Créée par les évêques et les supérieurs des religieux dans le but d’accompagner les victimes d’abus sexuels, c’est tout logiquement que la fondation Dignity a déclaré soutenir la création d’une Commission d’enquête parlementaire. Dignity voit dans la nouvelle Commission d’enquête parlementaire « une occasion d’évaluer le travail accompli en vue d’éventuelles améliorations ». La fondation souhaite y participer avec l’aide de nombreux experts et spécialistes.

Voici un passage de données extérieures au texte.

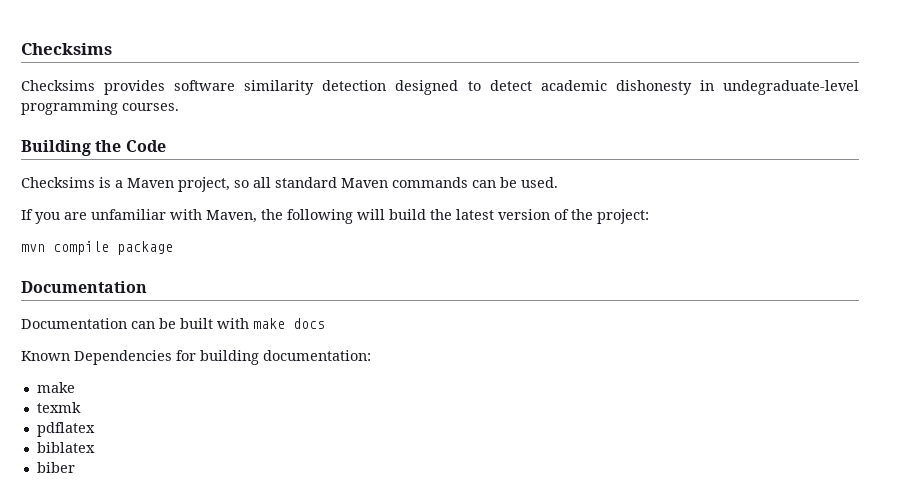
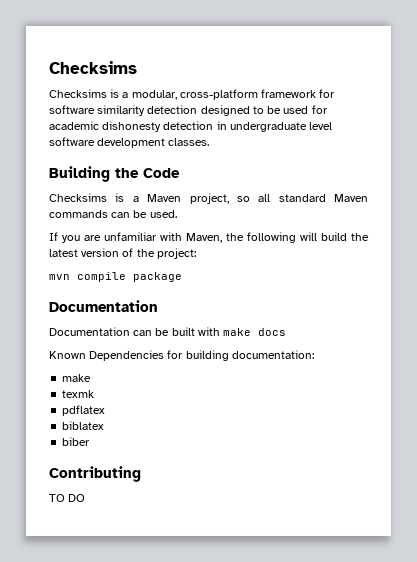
- Checksims provides software similarity detection designed to detect academic dishonesty in undegraduate-level programming courses.
+ Checksims is a modular, cross-platform framework for software similarity detection designed to be used for academic dishonesty detection in undergraduate level software development classes.
+ Contributing
+ TO DO

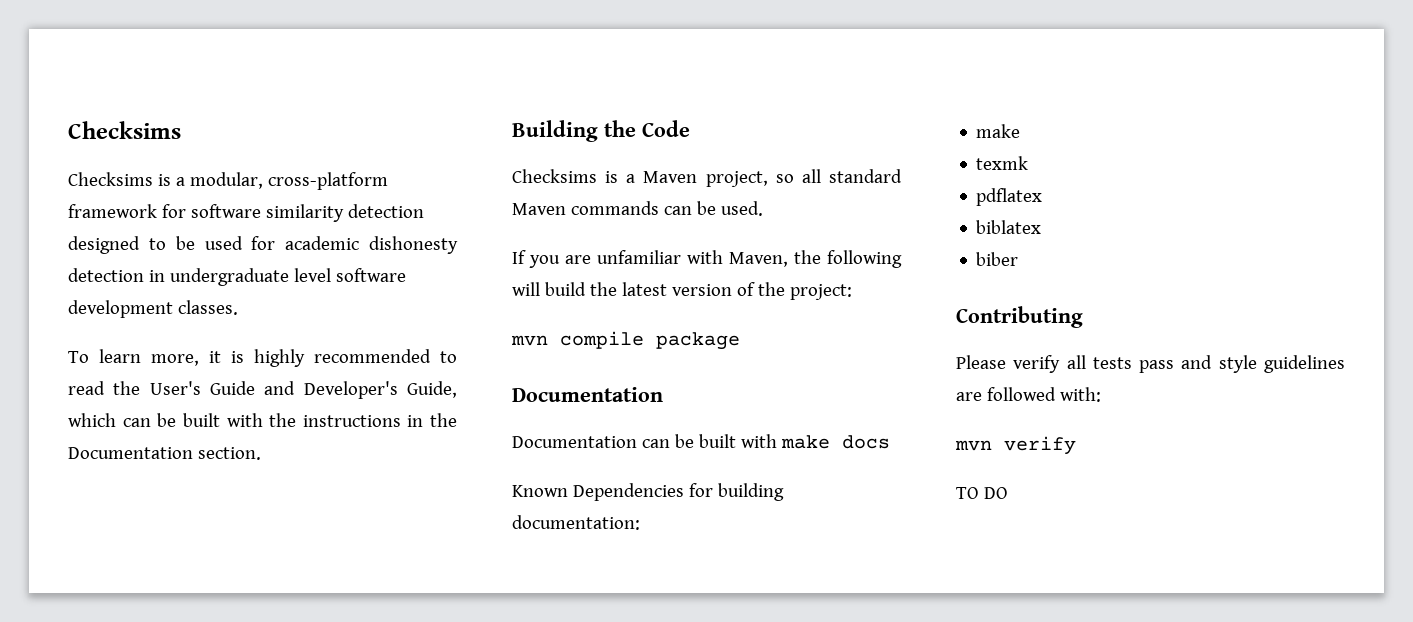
+ To learn more, it is highly recommended to read the User's Guide and Developer's Guide, which can be built with the instructions in the Documentation section.
+ Please verify all tests pass and style guidelines are followed with:
+ mvn verify

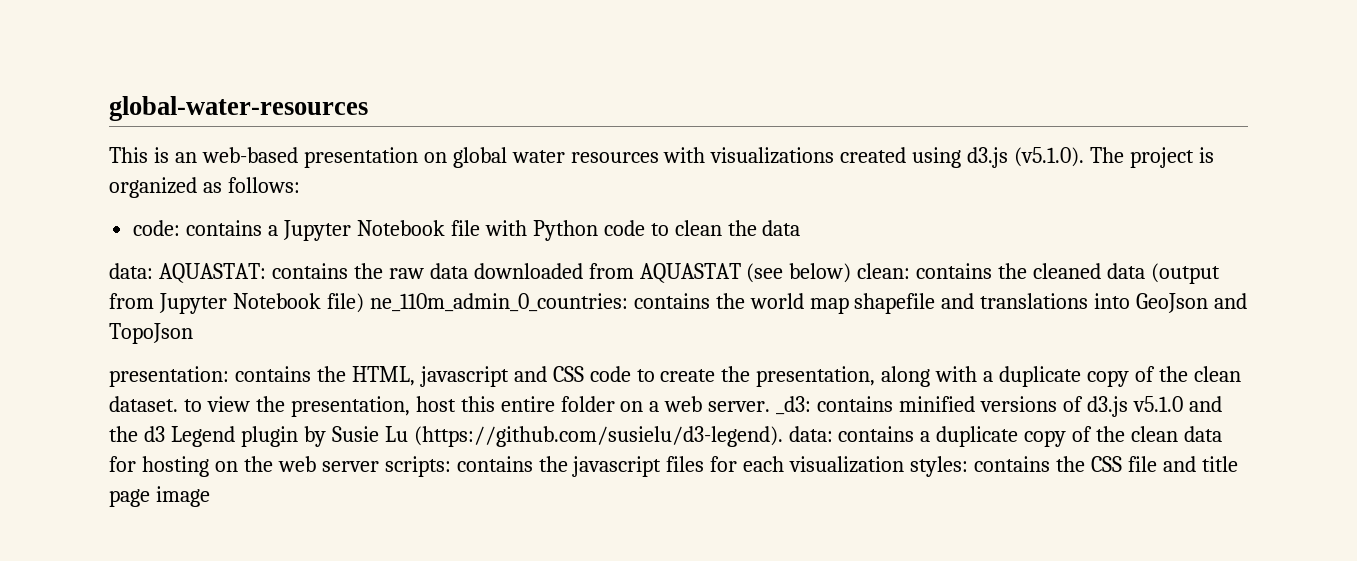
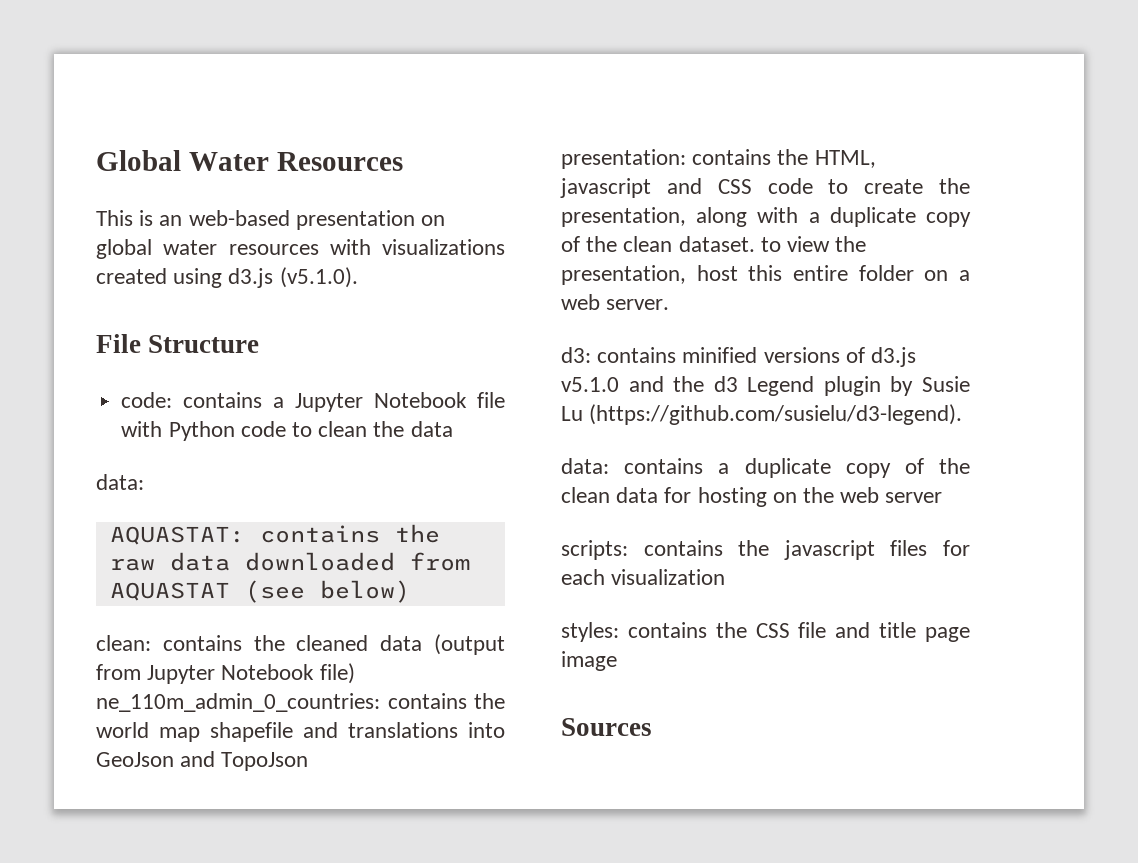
- global-water-resources
+ Global Water Resources
- This is an web-based presentation on global water resources with visualizations created using d3.js (v5.1.0). The project is organized as follows:
+ This is an web-based presentation on global water resources with visualizations created using d3.js (v5.1.0).
+ File Structure
  code: contains a Jupyter Notebook file with Python code to clean the data
- data: AQUASTAT: contains the raw data downloaded from AQUASTAT (see below) clean: contains the cleaned data (output from Jupyter Notebook file) ne_110m_admin_0_countries: contains the world map shapefile and translations into GeoJson and TopoJson
+ data:
+ AQUASTAT: contains the raw data downloaded from AQUASTAT (see below)
+ clean: contains the cleaned data (output from Jupyter Notebook file) ne_110m_admin_0_countries: contains the world map shapefile and translations into GeoJson and TopoJson
- contains the HTML, javascript and CSS code to create the presentation, along with a duplicate copy of the clean dataset. to view the presentation, host this entire folder on a web server. _d3:
+ contains the HTML, javascript and CSS code to create the presentation, along with a duplicate copy of the clean dataset. to view the presentation, host this entire folder on a web server.
+ d3:
- contains minified versions of d3.js v5.1.0 and the d3 Legend plugin by Susie Lu (https://github.com/susielu/d3-legend). data:
+ contains minified versions of d3.js v5.1.0 and the d3 Legend plugin by Susie Lu (https://github.com/susielu/d3-legend).
+ data:
- contains a duplicate copy of the clean data for hosting on the web server scripts:
+ contains a duplicate copy of the clean data for hosting on the web server
+ scripts:
- contains the javascript files for each visualization styles:
+ contains the javascript files for each visualization
+ styles:
+ Sources

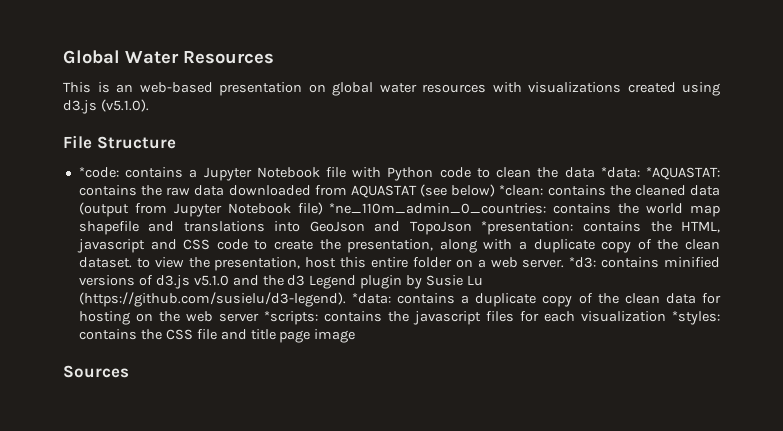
- code:
+ *code:
- contains a Jupyter Notebook file with Python code to clean the data
- data:
- AQUASTAT:
+ contains a Jupyter Notebook file with Python code to clean the data *data: *AQUASTAT:
- contains the raw data downloaded from AQUASTAT (see below)
- clean:
+ contains the raw data downloaded from AQUASTAT (see below) *clean:
- contains the cleaned data (output from Jupyter Notebook file) ne_110m_admin_0_countries:
+ contains the cleaned data (output from Jupyter Notebook file) *ne_110m_admin_0_countries:
- contains the world map shapefile and translations into GeoJson and TopoJson
- presentation:
+ contains the world map shapefile and translations into GeoJson and TopoJson *presentation:
- contains the HTML, javascript and CSS code to create the presentation, along with a duplicate copy of the clean dataset. to view the presentation, host this entire folder on a web server.
- d3:
+ contains the HTML, javascript and CSS code to create the presentation, along with a duplicate copy of the clean dataset. to view the presentation, host this entire folder on a web server. *d3:
- contains minified versions of d3.js v5.1.0 and the d3 Legend plugin by Susie Lu (https://github.com/susielu/d3-legend).
- data:
+ contains minified versions of d3.js v5.1.0 and the d3 Legend plugin by Susie Lu (https://github.com/susielu/d3-legend). *data:
- contains a duplicate copy of the clean data for hosting on the web server
- scripts:
+ contains a duplicate copy of the clean data for hosting on the web server *scripts:
- contains the javascript files for each visualization
- styles:
+ contains the javascript files for each visualization *styles:

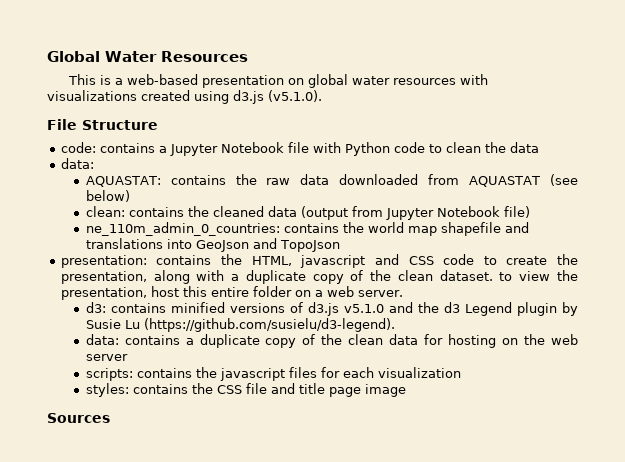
- This is an web-based presentation on global water resources with visualizations created using d3.js (v5.1.0).
+ This is a web-based presentation on global water resources with visualizations created using d3.js (v5.1.0).
- *code:
+ code:
- contains a Jupyter Notebook file with Python code to clean the data *data: *AQUASTAT:
+ contains a Jupyter Notebook file with Python code to clean the data
+ data:
+ AQUASTAT:
- contains the raw data downloaded from AQUASTAT (see below) *clean:
+ contains the raw data downloaded from AQUASTAT (see below)
+ clean:
- contains the cleaned data (output from Jupyter Notebook file) *ne_110m_admin_0_countries:
+ contains the cleaned data (output from Jupyter Notebook file)
+ ne_110m_admin_0_countries:
- contains the world map shapefile and translations into GeoJson and TopoJson *presentation:
+ contains the world map shapefile and translations into GeoJson and TopoJson
+ presentation:
- contains the HTML, javascript and CSS code to create the presentation, along with a duplicate copy of the clean dataset. to view the presentation, host this entire folder on a web server. *d3:
+ contains the HTML, javascript and CSS code to create the presentation, along with a duplicate copy of the clean dataset. to view the presentation, host this entire folder on a web server.
+ d3:
- contains minified versions of d3.js v5.1.0 and the d3 Legend plugin by Susie Lu (https://github.com/susielu/d3-legend). *data:
+ contains minified versions of d3.js v5.1.0 and the d3 Legend plugin by Susie Lu (https://github.com/susielu/d3-legend).
+ data:
- contains a duplicate copy of the clean data for hosting on the web server *scripts:
+ contains a duplicate copy of the clean data for hosting on the web server
+ scripts:
- contains the javascript files for each visualization *styles:
+ contains the javascript files for each visualization
+ styles:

La réaction de la fondation Dignity dans son intégralité
La Fondation d’utilité publique Dignity soutient la décision de principe de créer une Commission d’enquête parlementaire. Elle apprécie également la décision de donner la priorité aux victimes d’abus sexuels. Ces dernières méritent toutes de pouvoir s’exprimer et d’être entendues, aussi bien celles qui sont organisées en groupe que celles qui n’y adhèrent pas.
Dignity a été créée par les évêques et les supérieurs des religieux, pour accompagner les victimes
d’abus sexuels. Elle a participé activement à la mise en œuvre des recommandations et mesures
formulées par la précédente Commission parlementaire (2011). C’est particulièrement vrai pour
l’arbitrage ou la médiation, mis sur pied par la Commission parlementaire pour écouter, reconnaître et
accorder une compensation financière aux victimes, y compris en cas de prescription des faits. Après
la date de clôture de l’envoi des plaintes au Centre d’arbitrage en matière d’abus sexuels (octobre
2012), Dignity a poursuivi un travail identique selon les mêmes critères par le Point de contact commun.
Un rapport est publié chaque année*. Dignity voit dans la nouvelle Commission d’enquête
parlementaire, une occasion d’évaluer le travail accompli en vue d’éventuelles améliorations. La lutte
contre les abus sexuels et leur prévention constituent et demeurent pour tous un apprentissage
permanent, avec une compréhension de plus en plus profonde et des défis sans cesse renouvelés.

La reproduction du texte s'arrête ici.